In amongst all the various changes, potential changes and many unknowns, the new Secretary of State for Education, Justine Greening, has been given a mandate for both schools and higher education and the media are flinging about all kinds of suggestions about what ideas she may have and what policies the government may follow. This needs to be watched closely. With parliamentary opposition in disarray, another decade of Tory government is quite possible, some may say probable, so policies formed now may well be seen through.

Most of what she does will impact on “home” students. At school level, the usual political footballs are school “type”, curriculum content & structure, and how students are examined/accredited. For international students, the last couple of years have seen the consolidation of international versions of UK school qualifications and it seems they are now unlikely to change very much, at least for the next five years. The rest of it is irrelevant to international students.

In higher education there are two big ideas being floated by government and they are linked. The first is to allow more providers  to teach higher level qualifications. Effectively, make it easier to become a degree awarding institution. The other is to allow fee increases beyond the current GBP9,000/year cap. Allowing the second will encourage the first, so goes typical market-oriented thinking. The fees of course do not impact international students who already pay considerably more. What will be of interest is what impact this may have on the availability of courses and their quality. International students thinking of going to the UK for higher education should watch both the rule changes and market changes carefully. It is unfortunate that immigration has been such a strong part of the current debate and the Brexit decision. It has made it all but impossible to do anything about international student visa numbers and conditions. In my opinion, the UK made a terrible mistake removing the right to work after completing a degree and that advantage is now lost, for a good while at least, to other countries across the world which retain it.

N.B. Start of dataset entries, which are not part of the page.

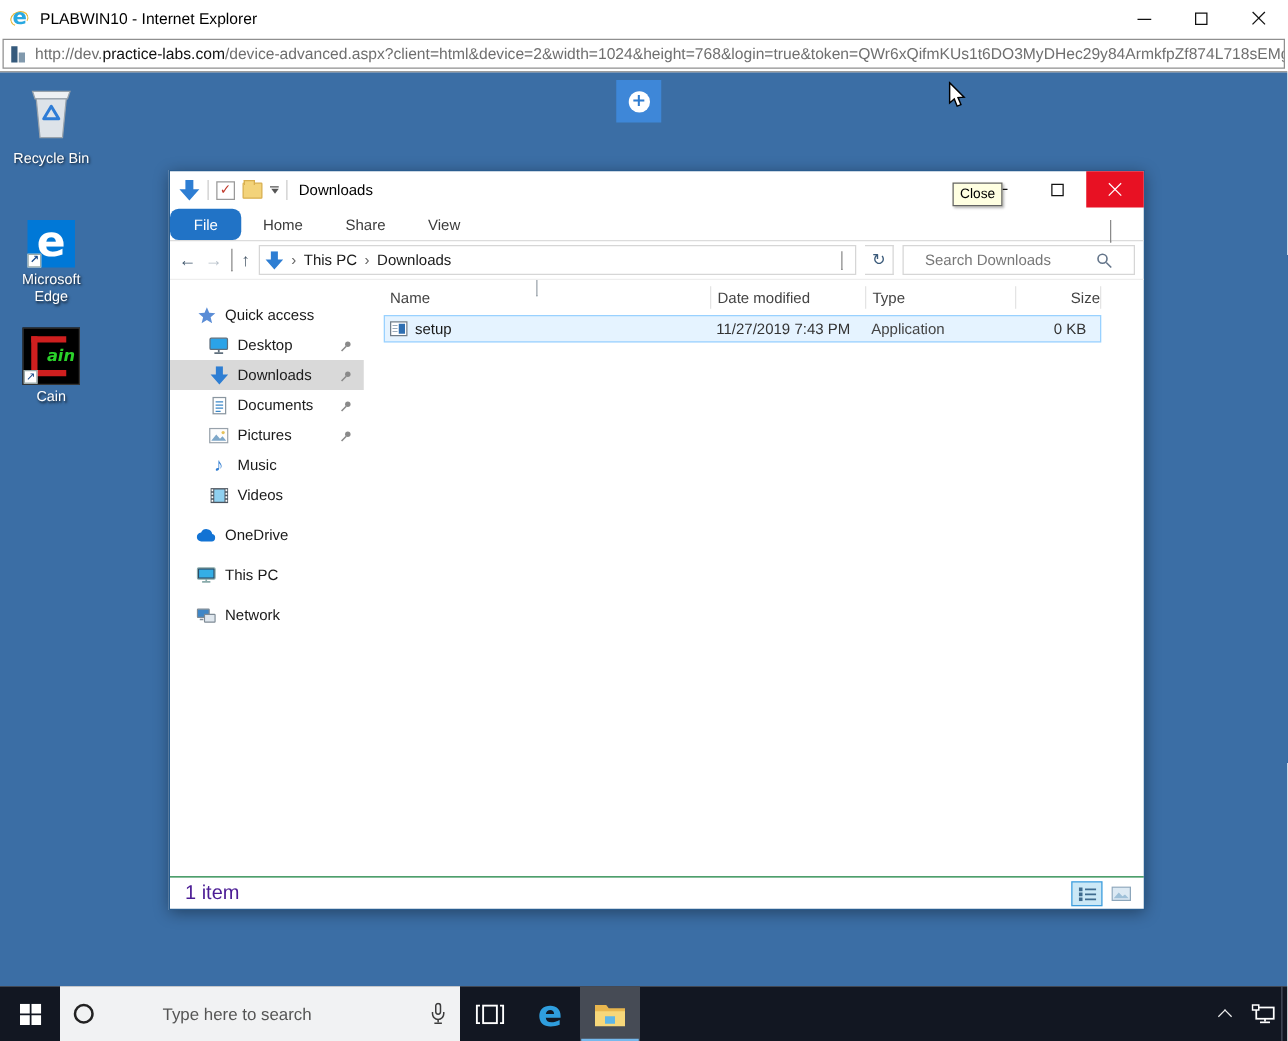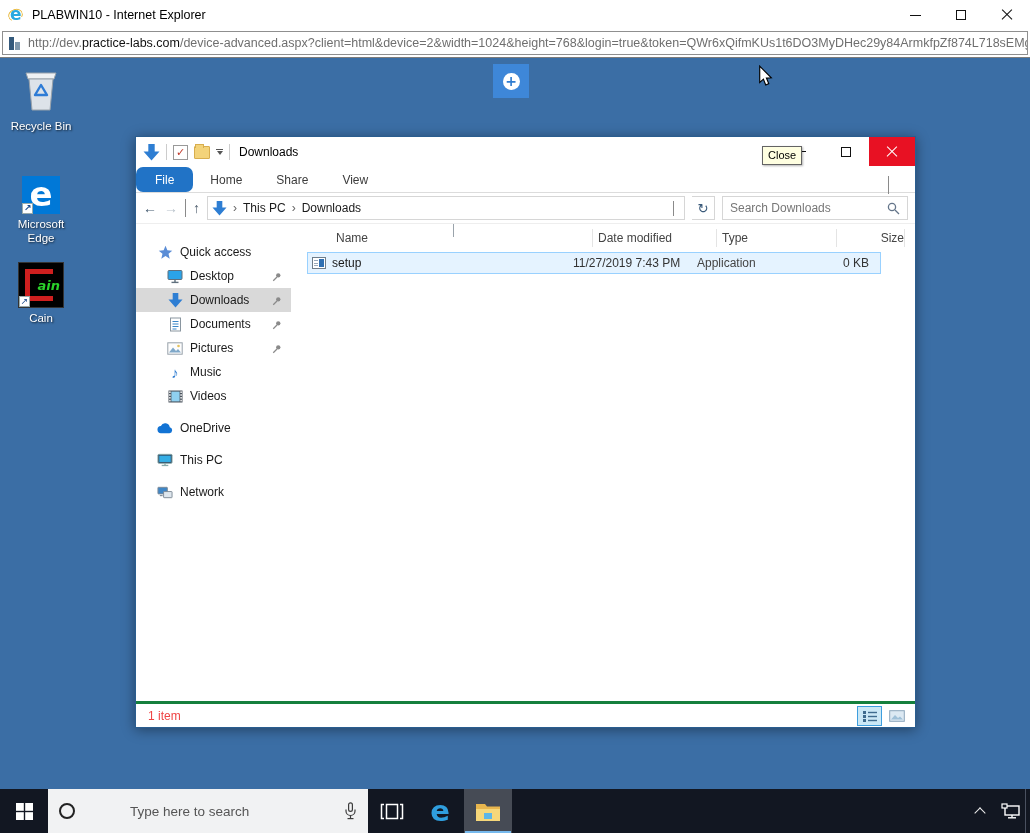"Search Downloads" .search-box { padding: 0 7px -> 0 17px }
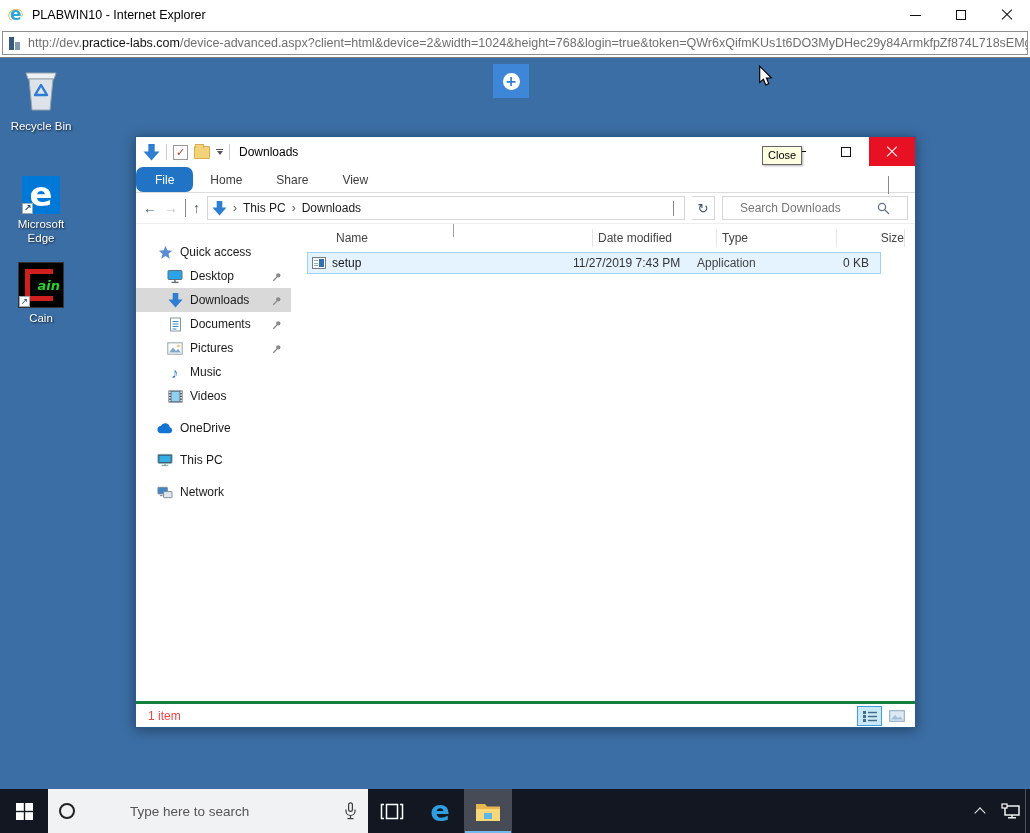"Name" .col.c-name { margin-left: 24px -> none }
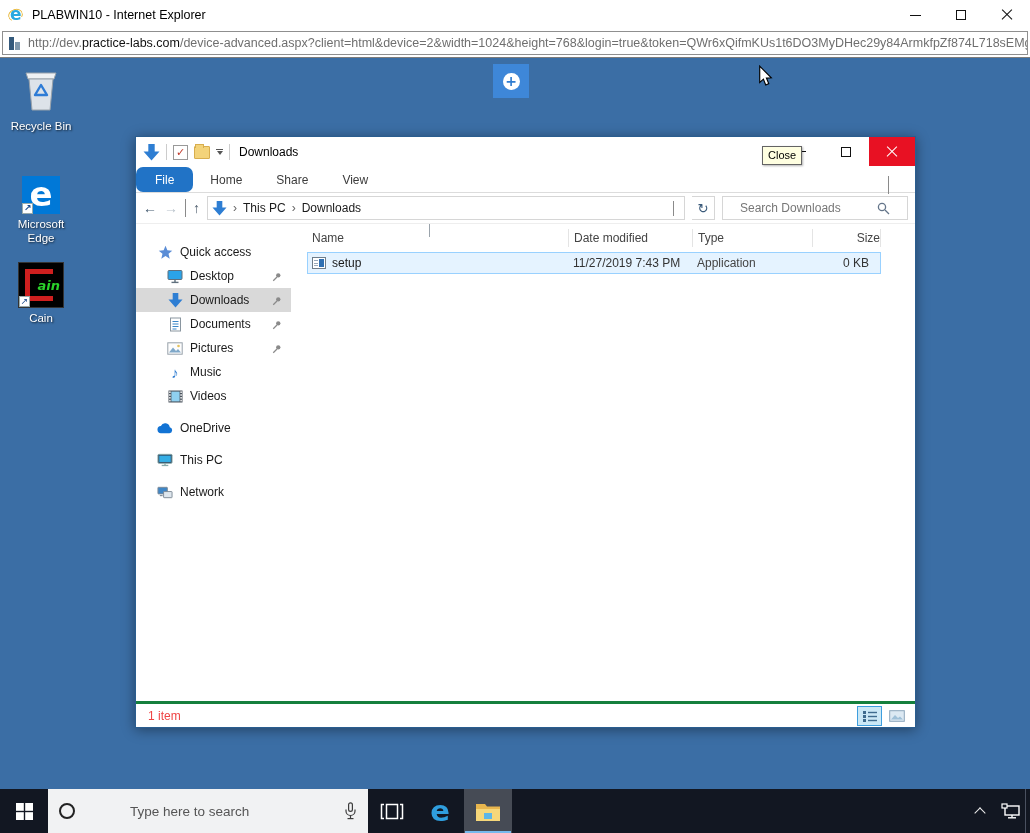"1 item" .x-status { border-top: 3px solid #15803d -> 1px solid #15803d; color: #ef4444 -> #4c1d95; font-size: 12px -> 16px }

There will be an interesting battle then between the government and the vested interests of the universities, not least because the universities are divided on which policies they back and which they do not. With the status of European students and research agreements now unknown, universities face great uncertainty in their budgets. Some see Brexit as positive, some negative. There is a real mix of opinion and approach – poor planning has meant many who assumed a Remain vote have not thought through the other scenarios, the situation is fluid and unknown for those that have, and anyway universities are very different from each other.

One silver lining for international students may be that UK universities value them even more and make more of an effort to reach out to them with enhanced local learning options, teacher support, access to services and the like. Watch this space.